Some of your biggest barriers in your career will be because of other podiatrists.
oh yes I definitely figured that out haha! and yes, we've all tried finding other programs to go to. Would it be ok if I PMd you to ask you something?
 
The most powerful thing you can have is another program to go to. You need it for your career and your future. Your hospital and your PD may still battle to not let you go. It really truly happens - they don't give a crap about you.
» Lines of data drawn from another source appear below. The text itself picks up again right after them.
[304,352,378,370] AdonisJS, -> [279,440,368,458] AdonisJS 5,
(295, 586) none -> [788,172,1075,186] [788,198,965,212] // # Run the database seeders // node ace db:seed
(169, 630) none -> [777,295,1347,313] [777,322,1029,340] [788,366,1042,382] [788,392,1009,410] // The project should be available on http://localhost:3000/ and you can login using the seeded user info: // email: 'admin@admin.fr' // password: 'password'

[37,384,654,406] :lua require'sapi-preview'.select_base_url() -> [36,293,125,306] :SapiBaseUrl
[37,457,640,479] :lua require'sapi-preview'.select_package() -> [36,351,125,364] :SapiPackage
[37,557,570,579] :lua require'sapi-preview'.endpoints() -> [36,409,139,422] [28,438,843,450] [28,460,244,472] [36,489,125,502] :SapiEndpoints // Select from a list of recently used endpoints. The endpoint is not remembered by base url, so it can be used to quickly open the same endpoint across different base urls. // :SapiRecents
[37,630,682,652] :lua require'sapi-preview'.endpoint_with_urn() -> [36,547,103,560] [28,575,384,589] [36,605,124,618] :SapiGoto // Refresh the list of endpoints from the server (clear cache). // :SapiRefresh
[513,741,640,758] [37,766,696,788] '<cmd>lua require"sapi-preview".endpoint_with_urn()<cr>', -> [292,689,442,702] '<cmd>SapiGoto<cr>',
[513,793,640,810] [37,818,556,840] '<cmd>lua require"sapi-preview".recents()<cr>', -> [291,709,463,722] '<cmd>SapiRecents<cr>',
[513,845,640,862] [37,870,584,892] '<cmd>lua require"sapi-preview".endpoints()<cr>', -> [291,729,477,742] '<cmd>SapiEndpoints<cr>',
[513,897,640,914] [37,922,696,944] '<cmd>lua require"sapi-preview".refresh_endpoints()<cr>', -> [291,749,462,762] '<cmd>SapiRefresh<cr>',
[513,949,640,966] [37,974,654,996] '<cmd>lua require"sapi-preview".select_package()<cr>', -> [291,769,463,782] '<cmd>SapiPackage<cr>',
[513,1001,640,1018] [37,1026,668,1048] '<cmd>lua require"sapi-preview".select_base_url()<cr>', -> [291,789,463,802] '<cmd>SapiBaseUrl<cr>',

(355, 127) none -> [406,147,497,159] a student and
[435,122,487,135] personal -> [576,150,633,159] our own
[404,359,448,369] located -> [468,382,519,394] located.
The hospital may fight to keep the money. Your director may fight to keep his clinic bitches, may refuse to sign off on your rotations, may refuse to sign off on your surgeries. CPME is a useless bunch of toothless bastards. They will not let you go without your programs approval. They should have done more - they never do - the 320 document basically states that they are supposed to be notified when there are major changes to the hospital, curriculum, faculty, volume etc. They should already have been doing something - and they probably didn't.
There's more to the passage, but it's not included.